THE TASK :: Reproduce the entries shown below only from the line with "border-radius: 8px;" down to the line with "width:94px; height:94px; border-radius:50%;", keeping both end lines and copying each one exactly.

Front-end code change data ::
* * * *

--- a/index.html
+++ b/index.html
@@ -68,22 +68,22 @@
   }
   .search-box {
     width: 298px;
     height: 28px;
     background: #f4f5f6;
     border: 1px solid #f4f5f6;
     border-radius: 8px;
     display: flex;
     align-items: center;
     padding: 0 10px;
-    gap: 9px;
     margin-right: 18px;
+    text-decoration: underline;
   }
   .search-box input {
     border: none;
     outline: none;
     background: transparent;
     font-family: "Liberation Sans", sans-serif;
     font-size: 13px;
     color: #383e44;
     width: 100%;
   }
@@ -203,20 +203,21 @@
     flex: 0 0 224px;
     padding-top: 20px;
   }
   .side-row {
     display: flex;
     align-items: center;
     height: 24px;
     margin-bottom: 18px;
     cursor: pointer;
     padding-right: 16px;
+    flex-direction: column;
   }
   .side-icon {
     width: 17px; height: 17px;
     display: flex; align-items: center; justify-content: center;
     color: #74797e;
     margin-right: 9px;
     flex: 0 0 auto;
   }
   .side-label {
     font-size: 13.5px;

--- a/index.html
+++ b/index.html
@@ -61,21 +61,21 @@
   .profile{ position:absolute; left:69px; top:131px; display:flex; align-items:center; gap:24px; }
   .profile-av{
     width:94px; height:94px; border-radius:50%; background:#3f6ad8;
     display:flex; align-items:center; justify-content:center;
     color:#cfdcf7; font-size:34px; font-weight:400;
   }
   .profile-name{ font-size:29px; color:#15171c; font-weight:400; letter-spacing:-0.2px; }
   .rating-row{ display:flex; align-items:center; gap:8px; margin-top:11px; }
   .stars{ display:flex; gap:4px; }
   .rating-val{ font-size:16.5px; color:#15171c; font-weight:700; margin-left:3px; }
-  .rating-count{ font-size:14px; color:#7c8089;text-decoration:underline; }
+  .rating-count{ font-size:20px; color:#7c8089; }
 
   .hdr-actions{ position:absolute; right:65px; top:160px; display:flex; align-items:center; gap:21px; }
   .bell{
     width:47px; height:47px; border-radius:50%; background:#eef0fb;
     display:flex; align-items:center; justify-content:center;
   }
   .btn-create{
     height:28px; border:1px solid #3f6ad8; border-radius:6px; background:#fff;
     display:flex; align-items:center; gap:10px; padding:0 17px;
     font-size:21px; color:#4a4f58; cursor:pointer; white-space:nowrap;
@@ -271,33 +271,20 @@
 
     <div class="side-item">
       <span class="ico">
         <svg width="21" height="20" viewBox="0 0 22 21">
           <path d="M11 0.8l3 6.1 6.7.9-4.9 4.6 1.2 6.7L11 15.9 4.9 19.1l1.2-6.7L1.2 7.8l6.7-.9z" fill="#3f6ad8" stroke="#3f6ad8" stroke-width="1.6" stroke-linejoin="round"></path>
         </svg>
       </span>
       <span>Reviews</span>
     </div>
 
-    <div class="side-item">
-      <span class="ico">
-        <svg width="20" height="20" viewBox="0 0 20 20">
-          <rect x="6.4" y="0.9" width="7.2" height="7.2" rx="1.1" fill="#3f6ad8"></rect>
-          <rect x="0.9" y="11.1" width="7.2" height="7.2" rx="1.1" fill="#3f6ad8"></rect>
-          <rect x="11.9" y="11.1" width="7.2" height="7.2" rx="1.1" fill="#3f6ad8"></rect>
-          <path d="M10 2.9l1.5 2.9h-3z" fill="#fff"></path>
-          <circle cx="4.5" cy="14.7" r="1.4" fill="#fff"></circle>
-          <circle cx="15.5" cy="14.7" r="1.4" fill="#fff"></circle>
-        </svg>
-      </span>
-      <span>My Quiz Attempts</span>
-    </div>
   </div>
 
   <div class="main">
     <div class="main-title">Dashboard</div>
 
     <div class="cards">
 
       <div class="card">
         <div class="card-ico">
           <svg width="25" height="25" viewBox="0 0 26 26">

* * * *

EXERCISE ANSWER ::
     border-radius: 8px;
     display: flex;
     align-items: center;
     padding: 0 10px;
-    gap: 9px;
     margin-right: 18px;
+    text-decoration: underline;
   }
   .search-box input {
     border: none;
     outline: none;
     background: transparent;
     font-family: "Liberation Sans", sans-serif;
     font-size: 13px;
     color: #383e44;
     width: 100%;
   }
@@ -203,20 +203,21 @@
     flex: 0 0 224px;
     padding-top: 20px;
   }
   .side-row {
     display: flex;
     align-items: center;
     height: 24px;
     margin-bottom: 18px;
     cursor: pointer;
     padding-right: 16px;
+    flex-direction: column;
   }
   .side-icon {
     width: 17px; height: 17px;
     display: flex; align-items: center; justify-content: center;
     color: #74797e;
     margin-right: 9px;
     flex: 0 0 auto;
   }
   .side-label {
     font-size: 13.5px;

--- a/index.html
+++ b/index.html
@@ -61,21 +61,21 @@
   .profile{ position:absolute; left:69px; top:131px; display:flex; align-items:center; gap:24px; }
   .profile-av{
     width:94px; height:94px; border-radius:50%; background:#3f6ad8;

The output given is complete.